Thursday, August 30, 2012

Size Bashing on "Project Runway": Why Heidi Should Say "Auf Wiedersehen" to Ven Budhu

Terri, Ven Budhu’s client (Season 10, Episode 6)

I’ve been feeling a bit run down lately and part of my self-care regimen has (obviously) been the online watching of a lot of back-episodes of the TV shows I’ve missed this summer. Over the last couple days, I’ve been catching up on that Tim Gunn and Heidi Klum-fueled hour of eyecandy for armchair fashionistas: Project Runway (Season 10). Finally, I was up to last week’s challenge – episode 6: “Makeover My Friend.”

It was one of those “real women” challenges when the Project Runway designers make clothes for non-model folks. Oh, yeah, theoretically the folks they should be making clothes for most of the time anyway.

But I digress.

The episode quickly became a size-bashing fest courtesy of (to my Desi shame) the one South Asian American designer, Ven Budhu. Dear old average-sized Ven apparently has some serious hatred of women he’s working on – because he took every opportunity possible during the episode to baby-moan about how “shocked” he was that his model was perhaps a *titter, titter, laugh* SIZE 14! And how it was “obviously unfair” that he had the “largest” model when others had clients who were the same size as regular models.

But Ven didn’t just keep it to himself, or his mentor, or his fellow contestants. He took it right to his client herself – commenting how “surprised” he was at how pretty she looked after the haircut part of her makeover, and how, even though she didn’t want to wear black, he had decided to go with black because it was (get your pinch-face on) “slimming.”

Check out this terrible-funny recap from tvgasm, or this clip from Hulu entitled, appropriately, “Bad Budhu” to get an up close and personal load of his kvetching to Tim Gunn (“she has no shape,” “she has no style”), deadpan disgust, and “oh none of these belts are big enough for your ginormousity” insulting statements. His antics were so bad both behind his client’s back and right smack in front of her face that he made her and the friend who dragged her in for a makeover in the first place actually CRY. (Oh, yeah, and me too.)

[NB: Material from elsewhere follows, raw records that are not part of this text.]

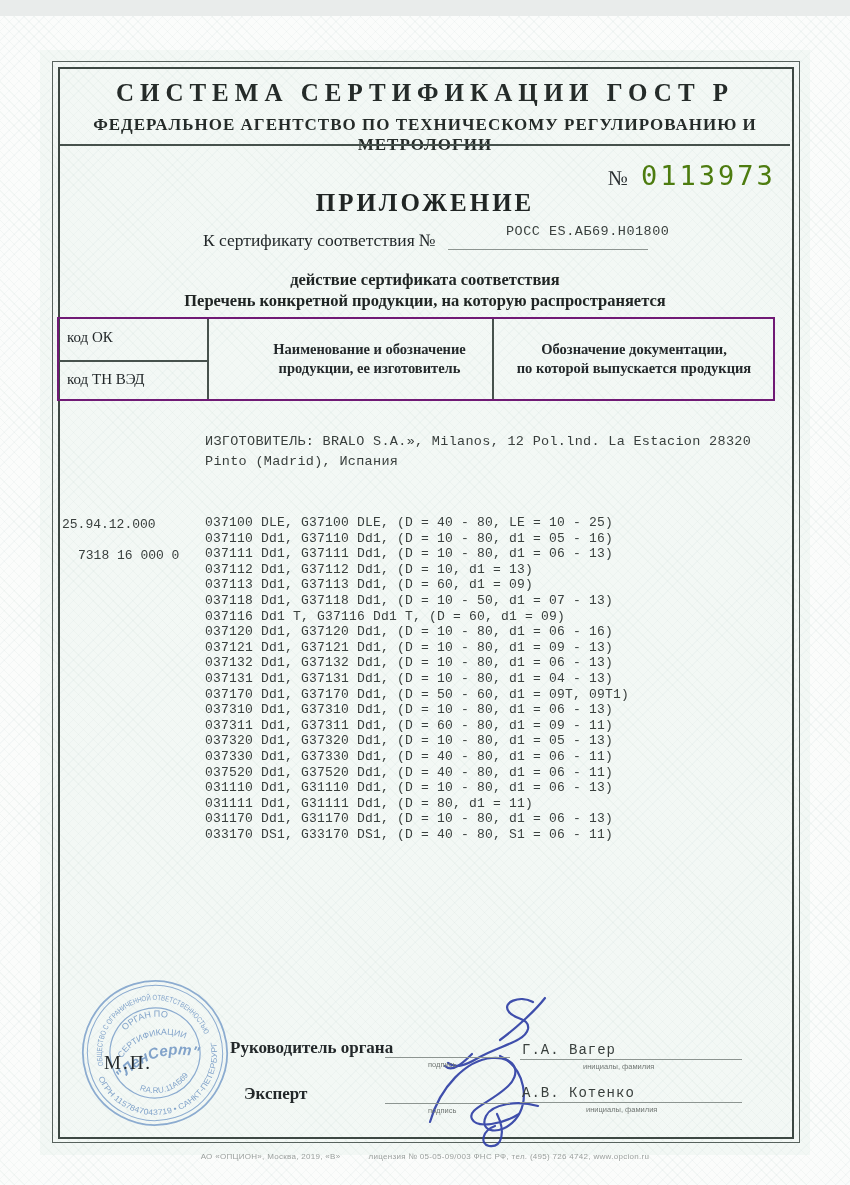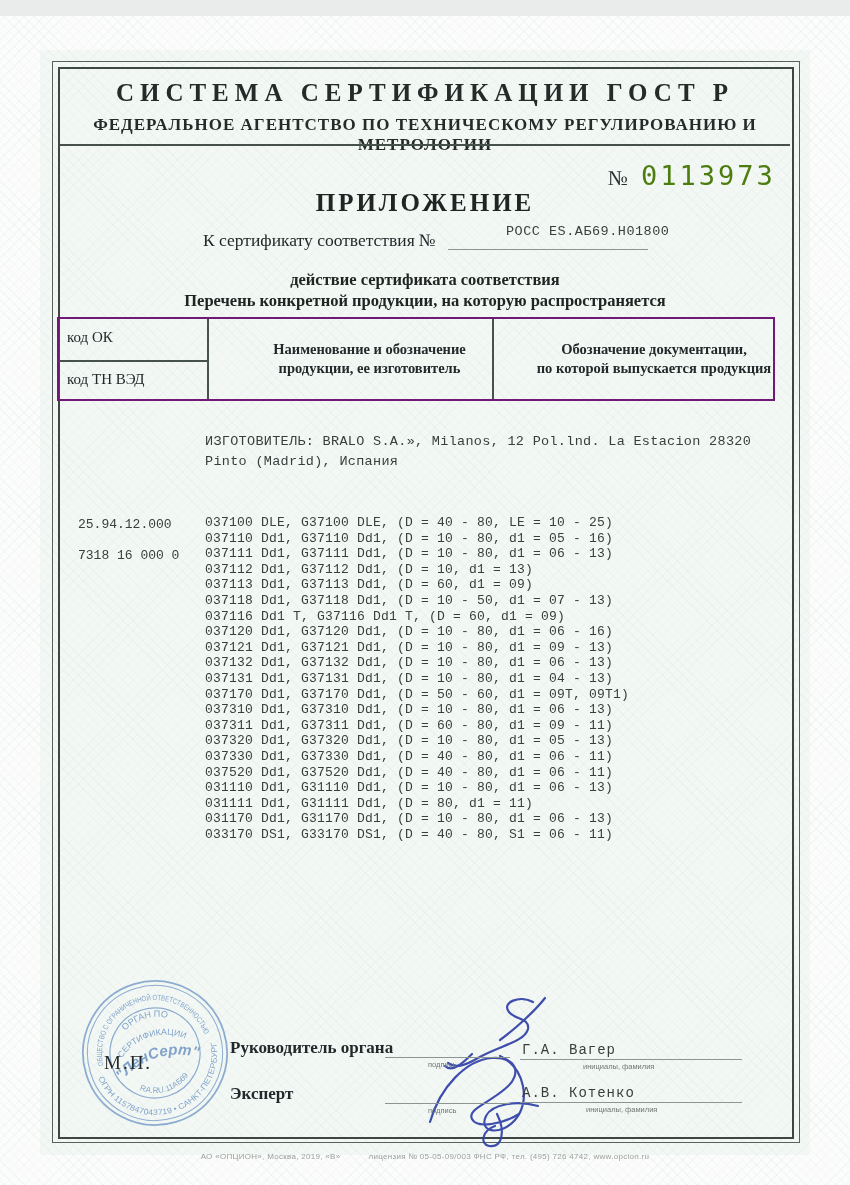--- a/index.html
+++ b/index.html
@@ -42,33 +42,33 @@
 
   .spec-table{position:absolute;left:57px;top:301px;width:718px;height:84px;border:2px solid #701a75;box-sizing:border-box;}
   .vline1{position:absolute;left:148px;top:0;width:1.5px;height:100%;background:#47524d;}
   .vline2{position:absolute;left:433px;top:0;width:1.5px;height:100%;background:#47524d;}
   .hline-left{position:absolute;left:0;top:41px;width:148px;height:1.5px;background:#47524d;}
   .cell-ok{position:absolute;left:8px;top:10px;font-size:15px;}
   .cell-tnved{position:absolute;left:8px;top:52px;font-size:15px;}
   .cell-mid{position:absolute;left:150px;top:0;width:283px;height:100%;display:flex;flex-direction:column;
     align-items:center;justify-content:center;font-size:14.5px;font-weight:bold;line-height:19px;text-align:center;padding-left:19px;}
   .cell-right{position:absolute;left:435px;top:0;width:280px;height:100%;display:flex;flex-direction:column;
-    align-items:center;justify-content:center;font-size:14.5px;font-weight:bold;line-height:19px;text-align:center;padding-left:20px;}
+    align-items:center;justify-content:center;font-size:14.5px;font-weight:bold;line-height:19px;text-align:center;}
 
   .mono{font-family:"Liberation Mono",monospace;color:#393f3d;}
   .manufacturer{position:absolute;left:205px;top:416px;font-size:13.5px;line-height:20px;letter-spacing:0.3px;}
-  .code-ok{position:absolute;left:78px;top:501px;font-size:13px;}
+  .code-ok{position:absolute;left:62px;top:501px;font-size:13px;}
   .code-tnved{position:absolute;left:78px;top:532px;font-size:13px;}
   .products{position:absolute;left:205px;top:499px;font-size:13px;line-height:15.6px;letter-spacing:0.2px;}
   .mono-line{white-space:pre;}
 
   .mp-mark{position:absolute;left:104px;top:1036px;font-size:19px;letter-spacing:2px;color:#25292b;}
 
   .sig-label1{position:absolute;left:230px;top:1022px;font-size:17px;font-weight:bold;}
-  .sig-label2{position:absolute;left:230px;top:1068px;font-size:17px;font-weight:bold;}
+  .sig-label2{position:absolute;left:244px;top:1068px;font-size:17px;font-weight:bold;}
   .sig-line{position:absolute;height:1px;background:#8d9591;}
   .l-r1a{left:385px;top:1041px;width:125px;}
   .l-r1b{left:520px;top:1043px;width:222px;}
   .l-r2a{left:385px;top:1087px;width:125px;}
   .l-r2b{left:520px;top:1086px;width:222px;}
   .sig-cap{position:absolute;font-family:"Liberation Sans",sans-serif;font-size:7.5px;color:#707673;}
   .c-r1a{left:428px;top:1044px;}
   .c-r1b{left:583px;top:1046px;}
   .c-r2a{left:428px;top:1090px;}
   .c-r2b{left:586px;top:1089px;}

Meanwhile, even previously crabby designers (Elena, Gunnar, I’m looking at you, darlings) were having sob-worthy love-fests with their clients. Things were all fairy-wands and rainbow-scented unicorns, even with some of the normally mean judges (Nina Garcia, Fashion Editor of Marie Claire magazine, I am so looking at you), fashion was meant to uplift a woman, bring out her real personality, make her more herself, but better! (Clap! Clap! Pixie Squeal! Hooray!)

But affect-challenged Ven wasn’t having any of that. No, he was old-school, all the way. Fashion isn’t to make you feel good! Fashion is about unflattering dressing room lights, funhouse mirrors for trying on swimsuits, and a nosy saleswomen who pops open the curtain right when you’re naked only to suggest you need SPANX.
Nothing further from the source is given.